Working for a boss who’s always canceling meetings — especially last minute — can be extremely frustrating. Rather than quietly resenting your manager for their inconsistency, it’s essential to talk to them directly so you can get the feedback and support you need. Here’s how to do that in a productive way.
- Don’t take it personally. A cancellation may feel like a slight against you, but they’re probably missing meetings with other people too. You can discreetly ask a trusted colleague if they’ve experienced the same thing.
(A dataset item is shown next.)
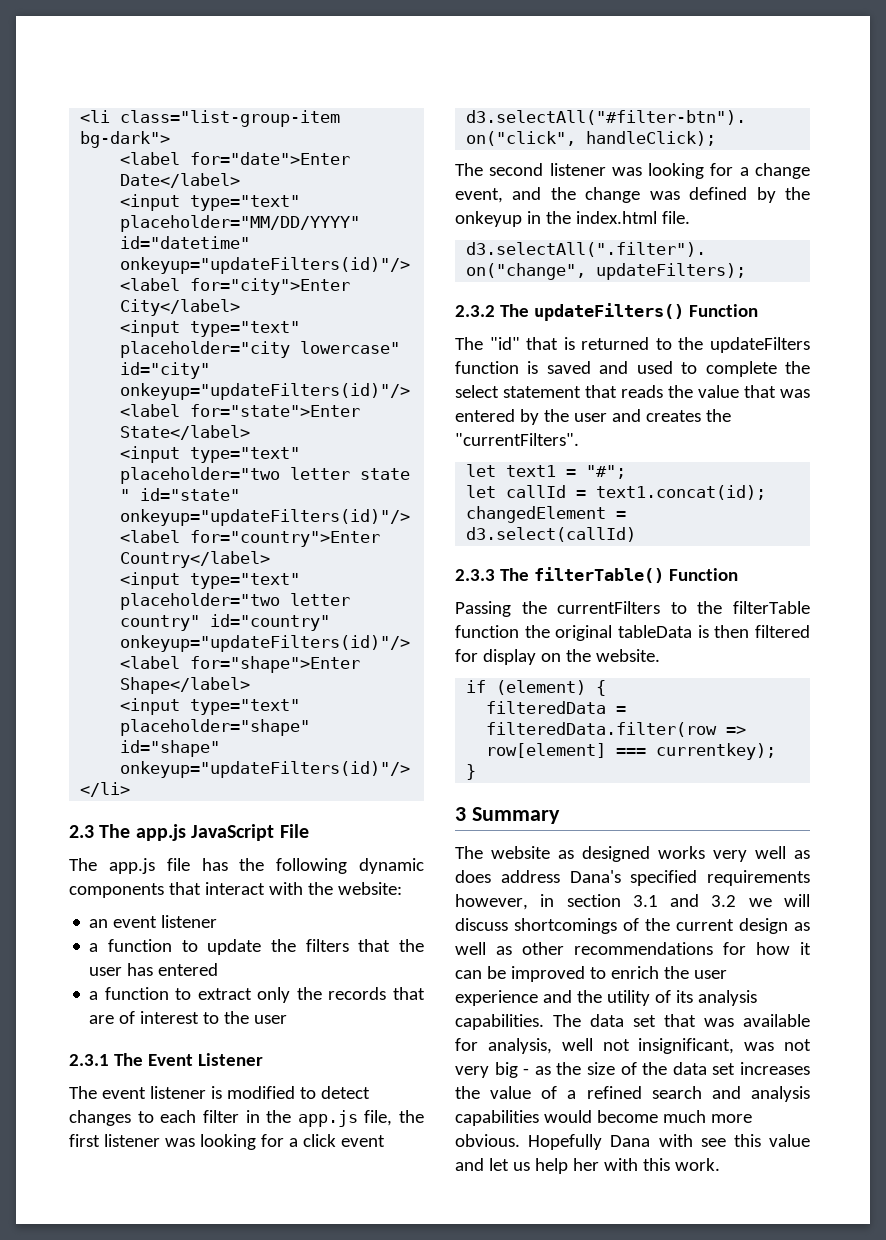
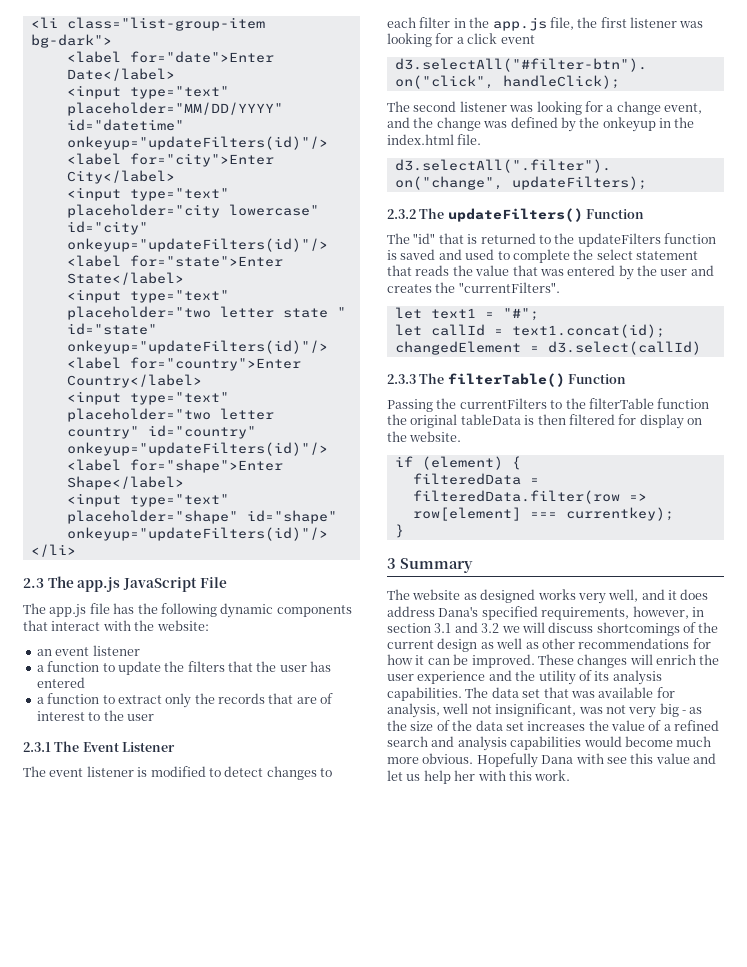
[755,846,810,859] well as -> [608,589,677,602] well, and it
[707,870,810,886] requirements -> [541,607,630,620] requirements,
[510,966,606,982] improved to -> [471,654,653,668] improved. These changes will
- Prepare the right tone. You want to avoid sounding passive aggressive or throwing a barb at your boss. To stay calm and achieve a neutral, non-judgmental tone in the conversation, give your boss the benefit of the doubt: maybe they’re overscheduled, burnt out, or unaware of the impact their frequent cancellations are having on you.
- Start the discussion. If you have a close relationship with your boss, be direct, saying something like, “When you cancel at the last minute, it holds me back because I’m often counting on getting your input.” If you’re not comfortable with a direct approach, you might suggest shortening the meeting, moving it to a different day (if it’s a recurring check-in), or exchanging notes over Slack or email instead, and see if that helps.
Remember the ultimate goal is to change the dynamic and create a more positive, consistent relationship with your boss.